Reece actually dusted off an older composition for inclusion on Cacophony of Souls, Chasing the Shadows, and did such a bang up job of revitalizing it that it became the powerful lead-off track on the album.

“Andy and I wrote that song probably 10 or 15 years ago. And we were so excited about it at the time, so we gave it to the label I was with at the time and they were like, ‘yeah, yeah, whatever,’ because they were more of a pop thinking operation, I guess. They put it in the running order but then didn’t put it on the CD. So, Andy was livid, he thought it was insane that it was left off because it was such a great track. I guess I was a little more blasé about it at the time. For this album I revisited it with him after we started talking about and he said we needed to record it with my drummer Andrea Gianangelli and with Malte on it because Andy played bass on it originally,” he explained.

“I am actually writing a storyboard for a video about that song right now. The concept is of me laying in a bed having nightmares. And I’ve got Nosferatu and all these crazy monsters and stuff in it. As a side note, and this is going to sound crazy, but I am also a believer in Sasquatch [aka Bigfoot]. I am a firm believer and am fascinated by all the sightings and stuff. I study it now, and I am really amused by it.

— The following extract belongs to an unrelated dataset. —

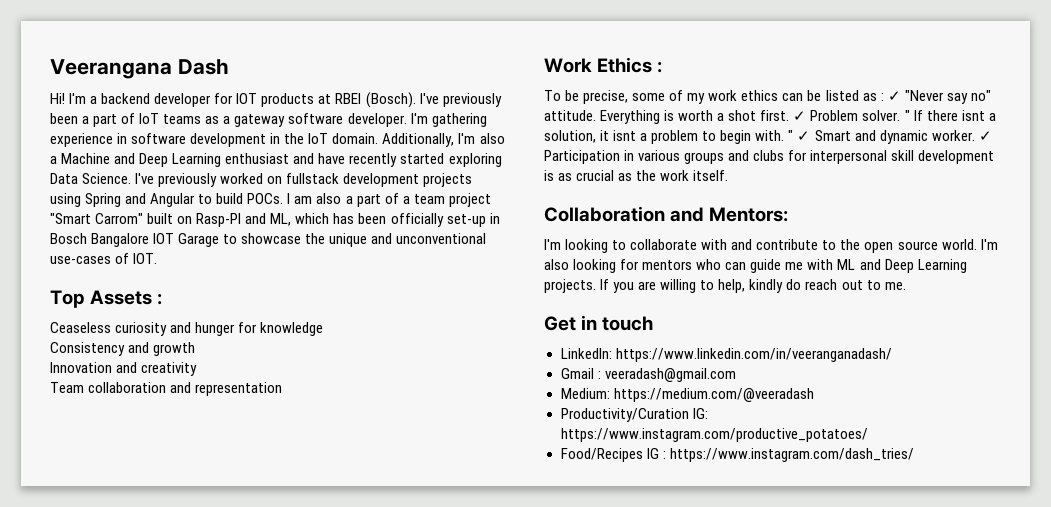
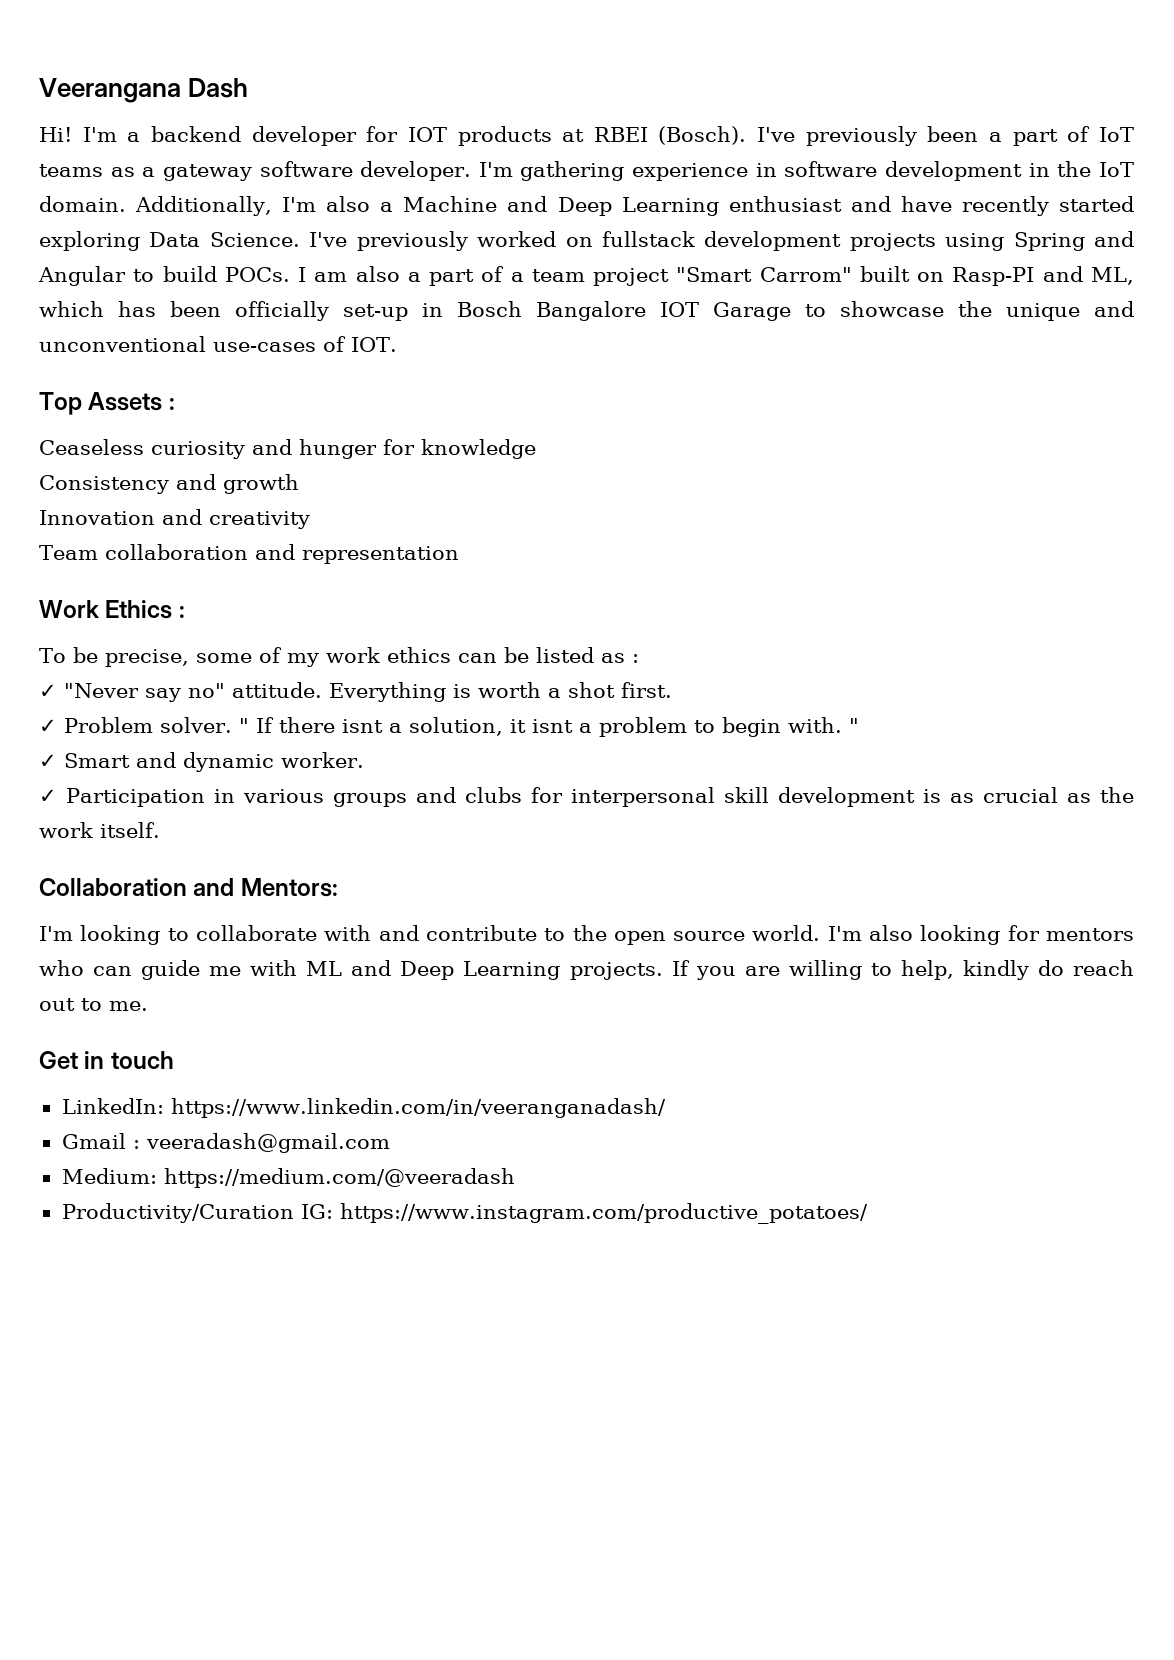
(884, 97) none -> (639, 658) //
(790, 115) none -> (672, 690) //
(794, 135) none -> (859, 725) //
(975, 135) none -> (364, 760) //
[560,448,914,462] // Food/Recipes IG : https://www.instagram.com/dash_tries/ -> (868, 1213) none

“So, the song is about stuff like that. I had a couple of experiences as a kid that terrified me. But the song is also about the demons that we have inside us. You think of how spooky shadows can be and how elusive and how they follow you around but can also appear out of nowhere. I like all that stuff. How many times have you been in a room and something kind of wisps by you, like a shadow – when you’re alone it’s pretty frightening. There’s a lot of scary stuff out there, man. Actually, I would love to write songs for horror movies at some point. My manager, Giles Lavery, he is really into the B and C horror movies – the really goofy, gory stuff. He has a brain full of knowledge about that stuff and he is saying the same thing.”

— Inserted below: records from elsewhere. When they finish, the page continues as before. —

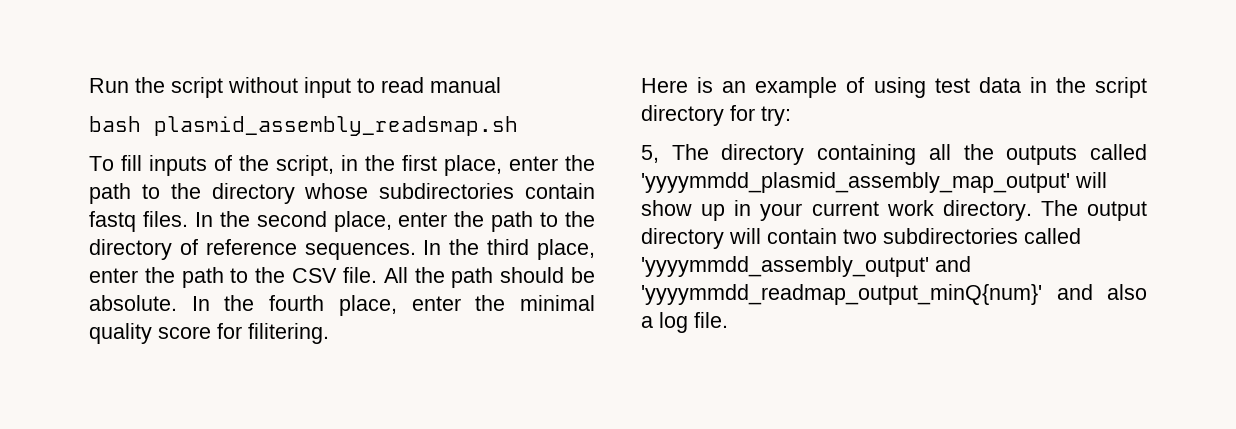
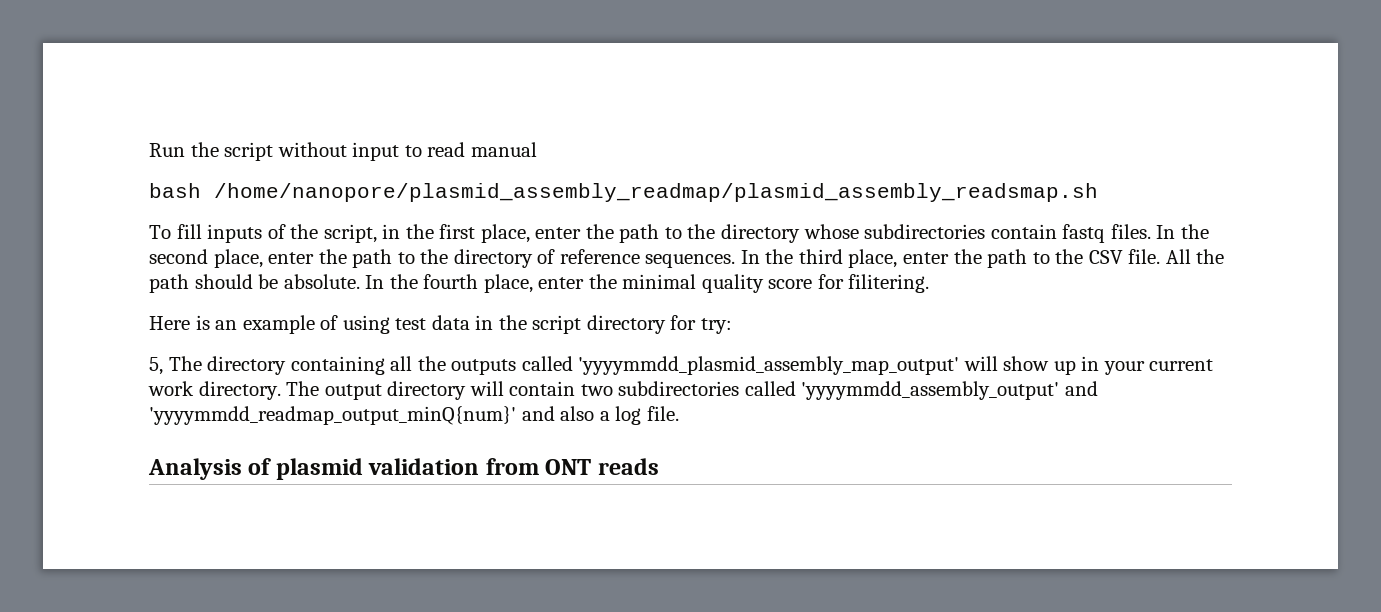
[154,116,518,136] plasmid_assembly_readsmap.sh -> [214,183,1098,202] /home/nanopore/plasmid_assembly_readmap/plasmid_assembly_readsmap.sh
(728, 320) none -> [148,458,659,480] // Analysis of plasmid validation from ONT reads

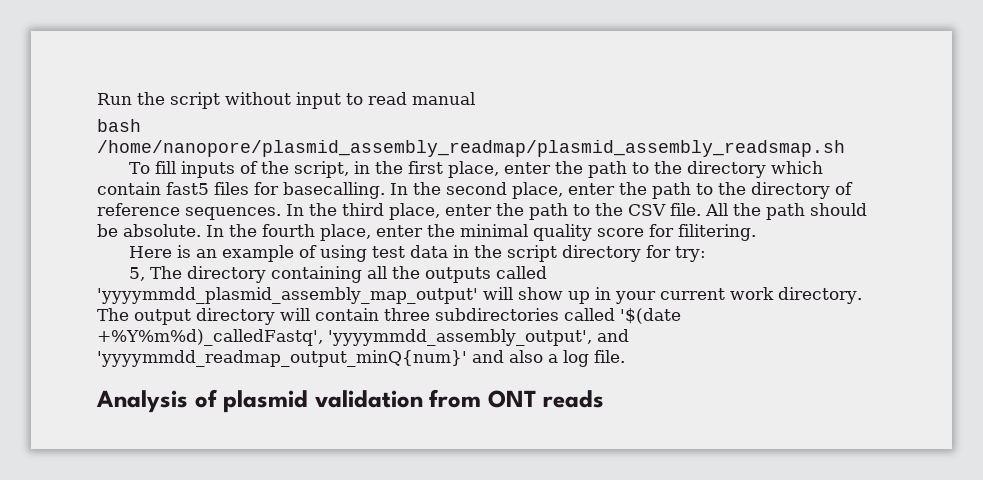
[803,224,1151,243] whose subdirectories contain fastq files. -> [771,161,824,174] [97,182,385,199] which contain fast5 files for basecalling.
[580,384,613,396] two -> [384,308,430,321] three
[801,381,1060,400] 'yyyymmdd_assembly_output' -> [620,308,681,324] [97,329,592,346] '$(date +%Y%m%d)_calledFastq', 'yyyymmdd_assembly_output',

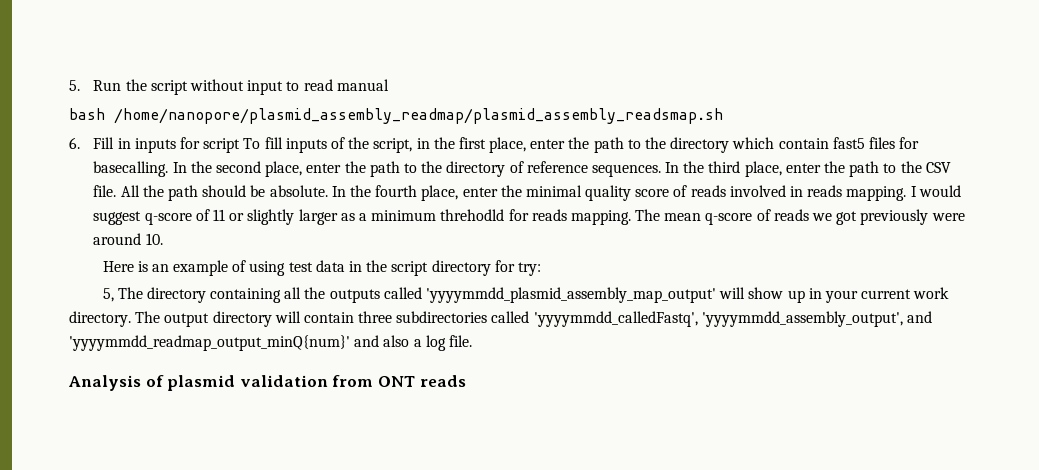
(97, 99) none -> [69,80,80,91] 5.
(845, 148) none -> [69,137,241,153] 6. Fill in inputs for script
[649,224,756,241] for filitering. -> [673,185,961,201] [93,209,965,225] [93,233,163,245] of reads involved in reads mapping. I would suggest q-score of 11 or slightly larger as a minimum threhodld for reads mapping. The mean q-score of reads we got previously were around 10.
[620,308,681,324] [97,329,323,346] '$(date +%Y%m%d)_calledFastq', -> [533,311,698,327] 'yyyymmdd_calledFastq',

In support of Cacophony of Souls, Reece already has a bunch of tour dates planned, starting in mid-March with a collection of shows planned for Germany, and then spending most of April in the U.K. before returning in May to hit Spain, Belgium, Holland and more of Germany.

For more information, visit Reece on Facebook or https://www.davidreeceofficial.info.

  • Jim Barber is a veteran award-winning journalist and author based in Napanee, ON, who has been writing about music and musicians for 30 years. Besides his journalistic endeavours, he now works as a communications and marketing specialist. Contact him at jimbarberwritingservices@gmail.com.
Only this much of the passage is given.